March 30, 2016 — Today the University of Toronto unveiled its plan for taking action on climate change in a bold report, Beyond Divestment: Taking Decisive Action on Climate Change.
“The University’s most valuable and effective contributions to the global effort to avert and mitigate the consequences of climate change will flow from our fundamental role as an institution of research and education,” said University of Toronto President Meric Gertler.
These five projects are just a few underway in U of T Engineering that are helping make the world greener, from the fields of Nicaragua to the nearest airport.
A group led by Mechanical & Industrial Engineering Professor Amy Bilton is partnering with residents of Pedro Arauz, Nicaragua to design and construct a water-pumping windmill, providing critical irrigation during the area’s long dry season.
The project was launched as part of a fourth-year course in the Department of Mechanical & Industrial Engineering. Over the last two years, three different teams of undergraduate students have worked closely with members of the local community as well as the Winds of Change initiative to make the windmill a reality.
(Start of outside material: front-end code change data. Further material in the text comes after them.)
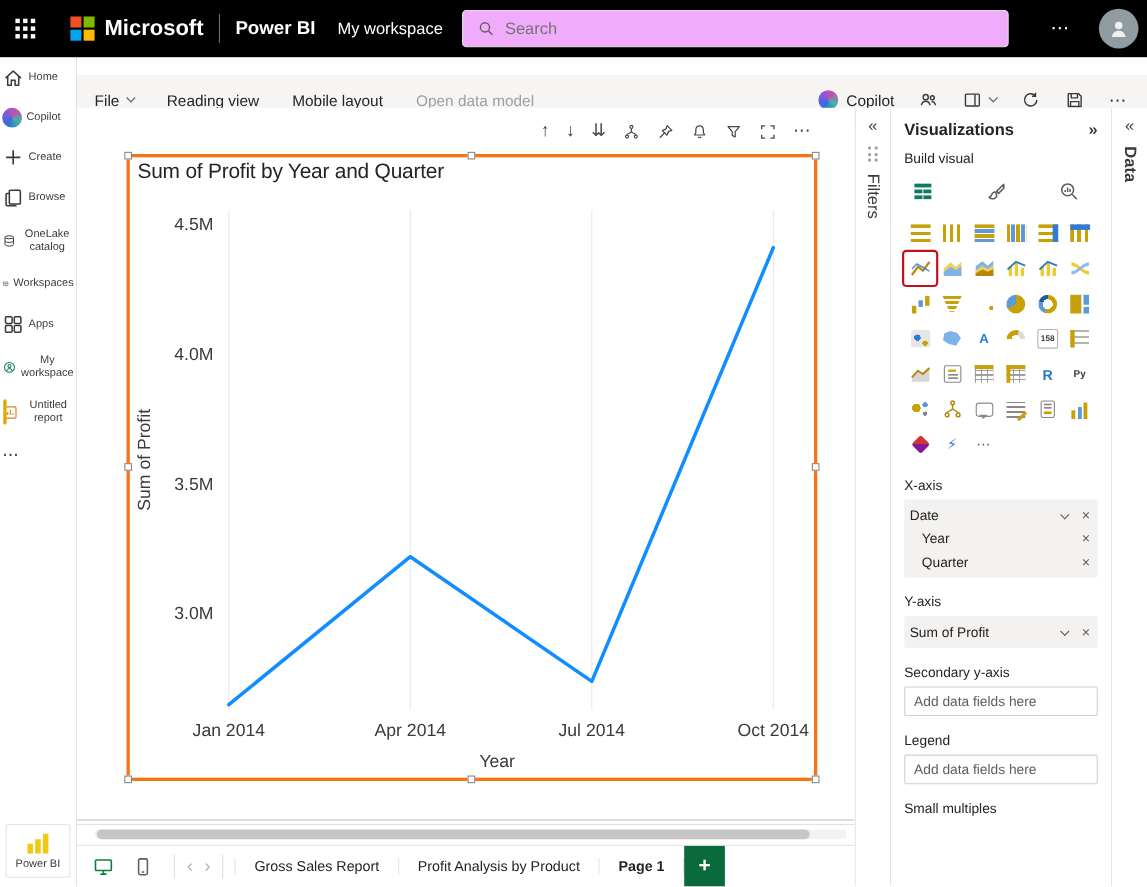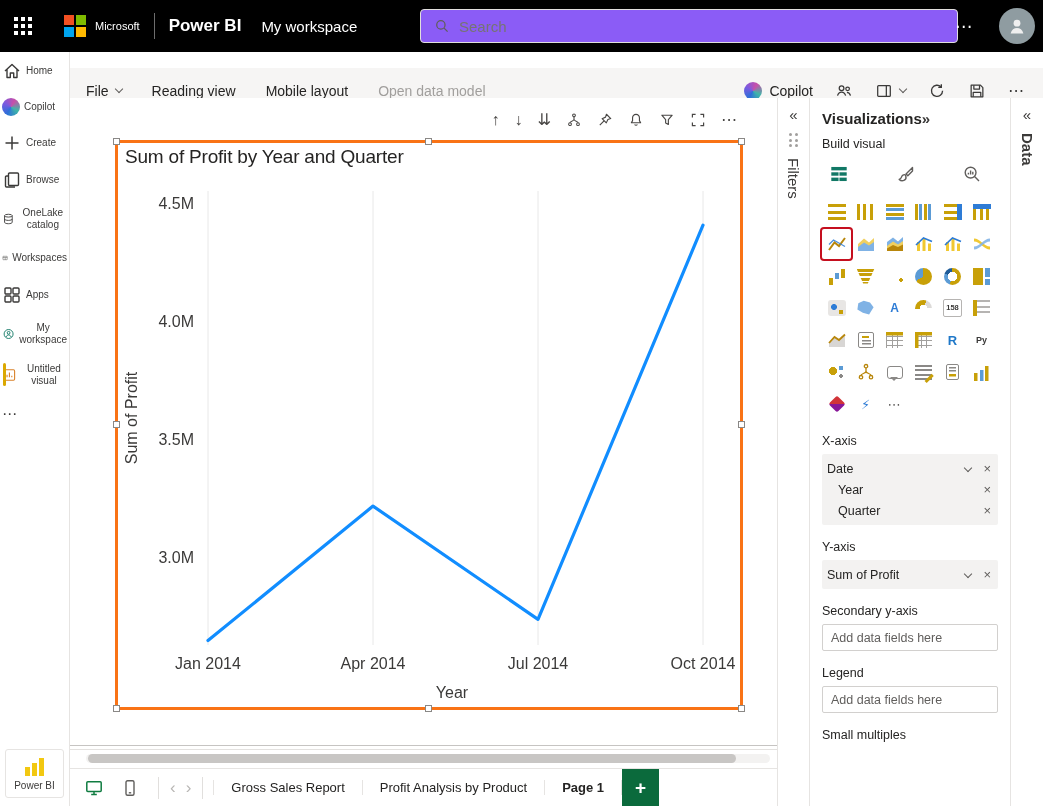--- a/index.html
+++ b/index.html
@@ -8,25 +8,25 @@
   svg.ic,svg.ic16,svg.ic18,svg.ic20,svg.ic22{display:block;} .ic18{width:18px;height:18px;} .ic20{width:20px;height:20px;} .ic22{width:22px;height:22px;}
 
   
   .topbar{position:absolute;left:0;top:0;width:1043px;height:52px;background:#000;display:flex;align-items:center;color:#fff;z-index:5;}
   .waffle{width:46px;height:52px;display:flex;align-items:center;justify-content:center;cursor:pointer;}
   .waffle-grid{display:grid;grid-template-columns:repeat(3,4px);gap:3px;}
   .waffle-grid i{width:4px;height:4px;background:#fff;}
   .mslogo{display:grid;grid-template-columns:10px 10px;gap:2px;margin:0 9px 0 18px;}
   .mslogo i{width:10px;height:10px;display:block;}
   .ms-r{background:#F25022;} .ms-g{background:#7FBA00;} .ms-b{background:#00A4EF;} .ms-y{background:#FFB900;}
-  .brand{font-size:11px;font-weight:400;}
+  .brand{font-size:20px;font-weight:700;}
   .tb-div{width:1px;height:26px;background:#6d6d6d;margin:0 14px;}
   .app-name{font-size:17px;font-weight:700;}
   .ws-name{font-size:15px;margin-left:20px;font-weight:400;}
-  .searchbox{position:absolute;left:420px;top:9px;width:538px;height:34px;background:#8b5cf6;border:1px solid #e1dfdd;border-radius:4px;display:flex;align-items:center;color:#605e5c;}
+  .searchbox{position:absolute;left:420px;top:9px;width:497px;height:34px;background:#f0abfc;border:1px solid #e1dfdd;border-radius:4px;display:flex;align-items:center;color:#605e5c;}
   .searchbox .sb-ic{width:16px;height:16px;margin:0 9px 0 13px;color:#605e5c;}
   .search-input{border:none;outline:none;flex:1;font-size:15px;color:#252423;font-family:inherit;background:transparent;}
   .search-input::placeholder{color:#767472;}
   .tb-more{position:absolute;right:58px;top:0;height:52px;width:42px;display:flex;align-items:center;justify-content:center;font-size:17px;letter-spacing:1px;cursor:pointer;}
   .avatar{position:absolute;right:8px;top:8px;width:36px;height:36px;border-radius:50%;background:#8f9ca1;display:flex;align-items:center;justify-content:center;color:#efefef;}
   .avatar svg{width:20px;height:20px;}
 
   
   .ribbon{position:absolute;left:70px;top:68px;right:0;height:46px;background:#f6f5f4;border-bottom:1px solid #e6e4e2;display:flex;align-items:center;}
   .rb-left{display:flex;align-items:center;gap:30px;margin-left:16px;font-size:14px;}
@@ -77,21 +77,21 @@
   .fstrip{left:777px;border-left:1px solid #e6e4e2;border-right:1px solid #e6e4e2;}
   .dstrip{right:0;border-left:1px solid #e6e4e2;}
   .collapse{font-size:15px;color:#3b3a39;cursor:pointer;line-height:1;}
   .grip{display:grid;grid-template-columns:3px 3px;gap:2.5px;}
   .grip i{width:3px;height:3px;border-radius:50%;background:#a19f9d;display:block;}
   .vtext{writing-mode:vertical-rl;font-size:15px;color:#3b3a39;}
   .vtext.bold{font-weight:700;}
 
   
   .vizpanel{position:absolute;left:810px;top:98px;width:200px;bottom:0;background:#fff;padding:12px 12px 0;overflow:hidden;}
-  .vp-head{display:flex;align-items:center;font-size:15px;font-weight:700;color:#252423;}
+  .vp-head{display:flex;justify-content:space-between;align-items:center;font-size:15px;font-weight:700;color:#252423;}
   .vp-sub{font-size:12.5px;margin-top:10px;color:#252423;}
   .vp-tabs{display:flex;align-items:center;gap:46px;margin:8px 4px 2px 6px;height:30px;}
   .vp-tab{cursor:pointer;color:#605e5c;display:flex;align-items:center;}
   .vp-tab.sel{color:#117865;}
   .gallery{display:grid;grid-template-columns:repeat(6,29px);gap:2px 0;margin-top:8px;}
   .vi-cell{width:29px;height:30px;display:flex;align-items:center;justify-content:center;cursor:pointer;border-radius:2px;}
   .vi-selected{box-shadow:0 0 0 2px #C50F1F;}
   .gi-svg{width:20px;height:20px;color:#B8860B;}
   .gk{display:flex;align-items:center;justify-content:center;width:20px;height:20px;font-size:10px;}
   .k-hbar{background:repeating-linear-gradient(180deg,#C8A008 0 3px,transparent 3px 6.5px);width:18px;height:16px;}
@@ -442,21 +442,21 @@
       <div class="nav-item">
         <svg class="nav-ic c-teal">
           <use href="#sym-myws"></use>
         </svg>
         <span class="lbl">My workspace</span>
       </div>
       <div class="nav-item active">
         <svg class="nav-ic">
           <use href="#sym-report"></use>
         </svg>
-        <span class="lbl">Untitled visual</span>
+        <span class="lbl">Untitled report</span>
       </div>
       <div class="nav-item">
         <span class="nav-dots">⋯</span>
       </div>
     </div>
   <div class="nav-footer">
     <span class="pbi-logo">
         <i></i>
         <i></i>
         <i></i>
The area has plenty of groundwater and dug wells, but hand pumps — currently the most widespread pump technology — are simply not powerful enough to produce the thousands of gallons of water required for crop irrigation. The use of diesel and electrical pumps is limited by a lack of infrastructure, high cost and difficulties with the importing of goods. By contrast, wind pumps can be built and maintained using locally available materials, and the climate in Nicaragua is windy enough to provide the required energy.
“From the beginning, it was engineering students working together with community members who provided great suggestions in terms the local practices and available resources,” said Bilton. “Everyone was so kind and so welcoming. I think that was really what moved the students and helped motivate them as they worked on the project.”
Need green energy? Someday you may need to look no further than the green scum coating the nearest puddle.
Mechanical & Industrial Engineering Professor David Sinton’s research focuses on optimizing the growth of algae and cyanobacteria — often considered ‘pond scum’. Algae and cyanobacteria are photosynthetic microorganisms that can use solar energy to convert carbon dioxide (CO2) into chemical products and ultimately fuels. Among the fastest-growing photosynthetic organisms on earth, some species accumulate high levels of fat and oil that could be refined into biofuels, or sugars that could be fermented into ethanol.
Despite decades of research, there is still much uncertainty about the exact conditions that each species needs to grow at its optimal rate, or accumulate the most product. The number of variables — light intensity, light spectrum, nutrient and CO2 levels, temperature and more — makes designing experiments to cover all possible combinations both difficult and costly.
Sinton and his team are addressing that problem using their expertise in microfluidics and optofluidics, two fields that look at how fluids and light can be conducted through very small channels or optical conductors. They recently designed a “lab on a chip” that contains hundreds of individual chambers in which the microorganisms can grow.